The horses are stalled each night, and the stalls provide excellent matter to make beds - the manure, plus the hay they scatter about while munching, plus the clean sand we keep in there as a base layer (some gets scooped up when mucking out the stall).

We also keep chickens, both hens and roosters. We are up to 35 now. We don't use them for meat birds until they are too old to lay.

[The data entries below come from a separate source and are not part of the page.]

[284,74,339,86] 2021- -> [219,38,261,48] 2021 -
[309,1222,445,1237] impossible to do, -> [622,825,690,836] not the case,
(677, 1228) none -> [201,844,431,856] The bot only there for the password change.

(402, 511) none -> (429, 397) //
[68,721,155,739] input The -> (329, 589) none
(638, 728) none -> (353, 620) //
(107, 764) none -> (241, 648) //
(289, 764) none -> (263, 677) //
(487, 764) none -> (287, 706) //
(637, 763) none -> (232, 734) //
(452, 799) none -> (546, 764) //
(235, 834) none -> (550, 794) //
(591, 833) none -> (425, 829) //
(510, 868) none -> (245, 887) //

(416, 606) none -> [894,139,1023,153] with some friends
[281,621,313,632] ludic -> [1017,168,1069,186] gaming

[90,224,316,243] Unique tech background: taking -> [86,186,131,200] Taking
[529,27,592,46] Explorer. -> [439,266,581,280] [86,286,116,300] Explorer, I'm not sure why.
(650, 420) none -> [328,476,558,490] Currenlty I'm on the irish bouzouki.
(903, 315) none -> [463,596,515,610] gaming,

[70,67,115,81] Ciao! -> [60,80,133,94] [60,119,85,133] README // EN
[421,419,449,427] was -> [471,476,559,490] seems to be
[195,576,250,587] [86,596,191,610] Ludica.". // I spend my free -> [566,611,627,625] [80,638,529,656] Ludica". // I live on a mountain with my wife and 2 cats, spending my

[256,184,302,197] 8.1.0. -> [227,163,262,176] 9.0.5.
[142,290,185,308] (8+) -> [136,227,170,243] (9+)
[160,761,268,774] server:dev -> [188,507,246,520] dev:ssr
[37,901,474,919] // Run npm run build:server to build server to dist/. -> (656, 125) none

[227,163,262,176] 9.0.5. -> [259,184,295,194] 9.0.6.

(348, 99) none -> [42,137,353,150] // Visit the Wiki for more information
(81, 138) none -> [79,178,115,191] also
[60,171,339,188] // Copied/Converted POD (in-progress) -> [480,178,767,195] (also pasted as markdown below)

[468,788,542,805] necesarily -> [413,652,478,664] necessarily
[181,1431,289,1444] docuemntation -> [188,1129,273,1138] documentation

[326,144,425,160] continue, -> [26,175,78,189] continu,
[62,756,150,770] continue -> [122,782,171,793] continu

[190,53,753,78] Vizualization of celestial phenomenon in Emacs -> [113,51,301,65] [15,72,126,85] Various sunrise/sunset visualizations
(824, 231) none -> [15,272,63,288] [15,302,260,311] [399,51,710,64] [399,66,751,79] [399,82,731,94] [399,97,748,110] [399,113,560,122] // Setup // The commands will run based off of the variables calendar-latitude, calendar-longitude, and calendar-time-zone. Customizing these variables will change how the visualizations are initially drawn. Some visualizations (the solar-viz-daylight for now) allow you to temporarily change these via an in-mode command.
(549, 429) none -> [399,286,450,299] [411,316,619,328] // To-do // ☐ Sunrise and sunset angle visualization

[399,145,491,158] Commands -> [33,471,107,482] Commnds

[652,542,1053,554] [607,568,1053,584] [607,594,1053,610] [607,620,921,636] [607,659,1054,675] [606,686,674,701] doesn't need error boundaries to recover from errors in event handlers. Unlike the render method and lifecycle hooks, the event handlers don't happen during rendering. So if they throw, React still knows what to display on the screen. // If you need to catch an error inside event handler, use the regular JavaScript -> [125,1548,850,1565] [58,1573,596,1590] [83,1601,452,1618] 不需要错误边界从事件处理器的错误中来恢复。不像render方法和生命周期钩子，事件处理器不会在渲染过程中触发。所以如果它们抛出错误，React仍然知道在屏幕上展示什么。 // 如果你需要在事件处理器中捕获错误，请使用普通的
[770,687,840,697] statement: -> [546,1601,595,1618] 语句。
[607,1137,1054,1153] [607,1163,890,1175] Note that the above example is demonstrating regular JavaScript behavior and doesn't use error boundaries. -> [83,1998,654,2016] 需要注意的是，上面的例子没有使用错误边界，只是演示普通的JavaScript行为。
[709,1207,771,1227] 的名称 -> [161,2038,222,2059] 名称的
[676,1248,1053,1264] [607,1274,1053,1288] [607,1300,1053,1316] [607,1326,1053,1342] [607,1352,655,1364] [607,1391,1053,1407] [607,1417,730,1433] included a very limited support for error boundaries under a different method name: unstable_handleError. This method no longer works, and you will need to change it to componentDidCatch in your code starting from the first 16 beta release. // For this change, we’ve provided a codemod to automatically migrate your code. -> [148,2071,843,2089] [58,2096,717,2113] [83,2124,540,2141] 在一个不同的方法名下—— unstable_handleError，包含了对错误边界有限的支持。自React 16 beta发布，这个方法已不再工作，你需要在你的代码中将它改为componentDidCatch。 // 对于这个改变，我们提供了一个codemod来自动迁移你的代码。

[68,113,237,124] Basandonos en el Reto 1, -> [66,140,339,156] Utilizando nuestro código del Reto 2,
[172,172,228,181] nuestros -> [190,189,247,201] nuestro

We have about an acre and a half out back still wooded with planted pines (this whole area used to be a tree farm) and this is the year I'm going to thin out the center and put in a deer feeder and food plots for the woodland creatures. :joyous:

The "raider bands" will be pretty well thinned out by the time they make it out here. If they make it.


----------



## tirednurse (Oct 2, 2013)

Denton said:


> Yup. T/N is more than simply amazing.


Gosh Denten, I'm blushing 
I am just not the kind of person to leave things to chance. Also I fear for what could happen in our uncertain future. If we don't do what we can to protect ourselves nobody will. I have found you can't count on anyone but yourself. No matter who it is. 
I know I will never lack for food or a way to obtain it because of my knowledge. I can grow just about anything and have raised all types of animals. I can butcher and process every one of them too. I hunt, and fish, wish I knew more about trapping but maybe someday. It isn't always about what you have stored under the bed, but what you have stored in your head that counts. You can't just say if TSHTF I am going to grow a garden or raise some chickens. It just doesn't work that way. there is no magic wand you can use to make it happen. It is hard work and lots of it. It is dirty and sweaty and usually involves a lot of poop. No way to get around it. It is all worth it if I can keep these babies safe. There is nothing worse in my mind that to see your babies slowly starve to death and they can't eat bullets.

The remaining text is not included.